Lipid peroxide (malondialdehyde; MDA)
Lipid peroxidation was determined as thiobarbituric acid reactive substances (TBARS) according to Placer et al. (1966). The method depends on formation of a color complex between the products of lipid peroxidation and thiobarbituric acid (TBA). In this assay, 1,1,3,3-tetramethoxypropane was used as a standard. The absorbance was read at 548 nm against bi-distilled water as a blank.
Protein oxidation (protein carbonyls; PC)

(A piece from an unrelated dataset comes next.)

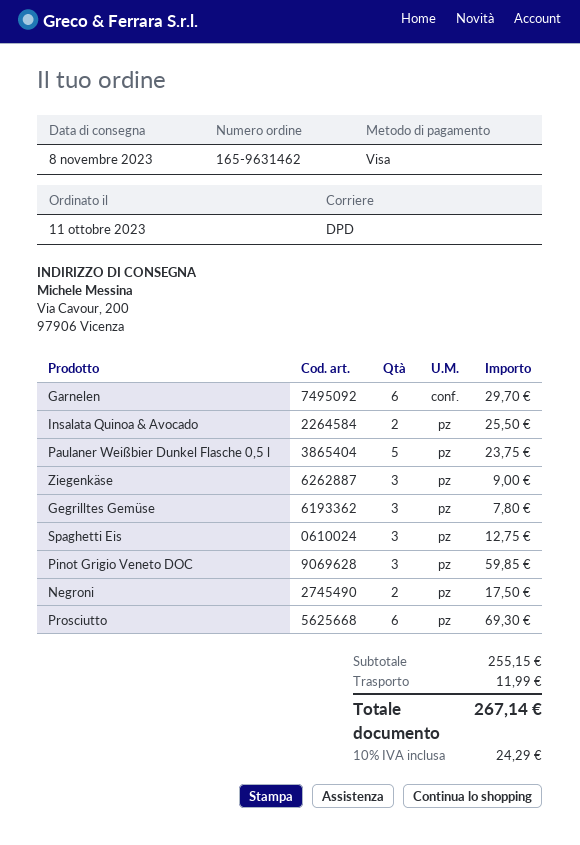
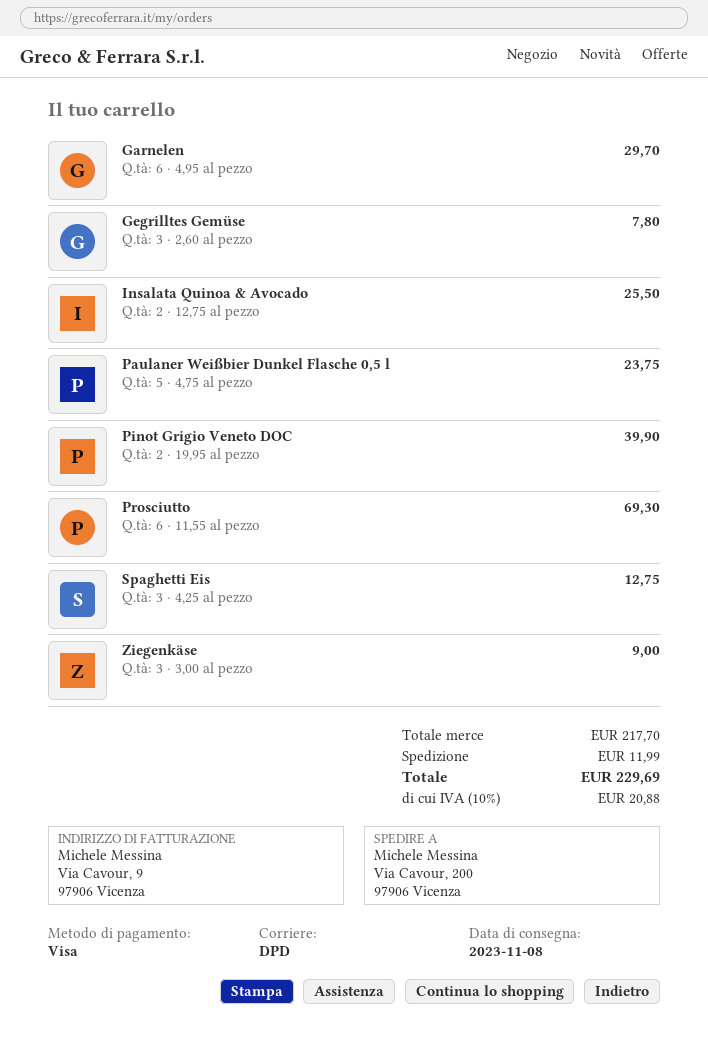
Pinot Grigio Veneto DOC: 3 for 59.85 -> 2 for 39.90
Negroni: 2 for 17.50 -> none
subtotal: 255.15 -> 217.70
tax: 10% = 24.29 -> 10% = 20.88
total: 267.14 -> 229.69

Protein carbonyls were measured by using DNPH (2,4-dinitrophenylhydrazine) according to the method of Levine et al. (1990). In Brief, 10 µl of plasma was incubated with 1 ml of 0.2% DNPH (dissolved in 2.5 M HCl) for 1 h. Then 1 ml of 20% trichloroacetic acid was added to precipitate the protein. After shaking and centrifugation (3000 ×g for 10 min), the supernatant was decanted and the pellets were washed three times with 1 ml of ethanol and ethyl acetate solution (1:1; vol./vol.). The final pellet was re-dissolved in 1.5 ml of 6 M guanidine hydrochloride and the color of the supernatant was read at 370 nm.
Oxidative stress index (OSI)
The TAC unit, mmol Trolox equiv/L, was converted to µmol Trolox equivalent/L. The OSI value (as an indicator of the degree of oxidative stress) was determined as the percentage ratio of TPx to TAS as follows: OSI (Arbitrary unit) = (TPx, µmol/L / TAC, µmol Trolox equv/L) ×100 (Aycicek and Erel 2007)
Statistical analysis:
The packaged SPSS program for windows version 10.0.1 (SPSS, Chicago, IL, USA) was used for statistical analysis. Data were analyzed using one-way analysis of variance (ANOVA) and expressed as mean ± standard error (SE). Differences between groups were determined by means of pairwise multiple comparison procedures (when significant F test was found) using Duncan's new multiple range test. Significance level was set at P < 0.05. Linear regression analysis (R2) and Pearson’s correlation (r) were done on the paired data obtained by the individual cases.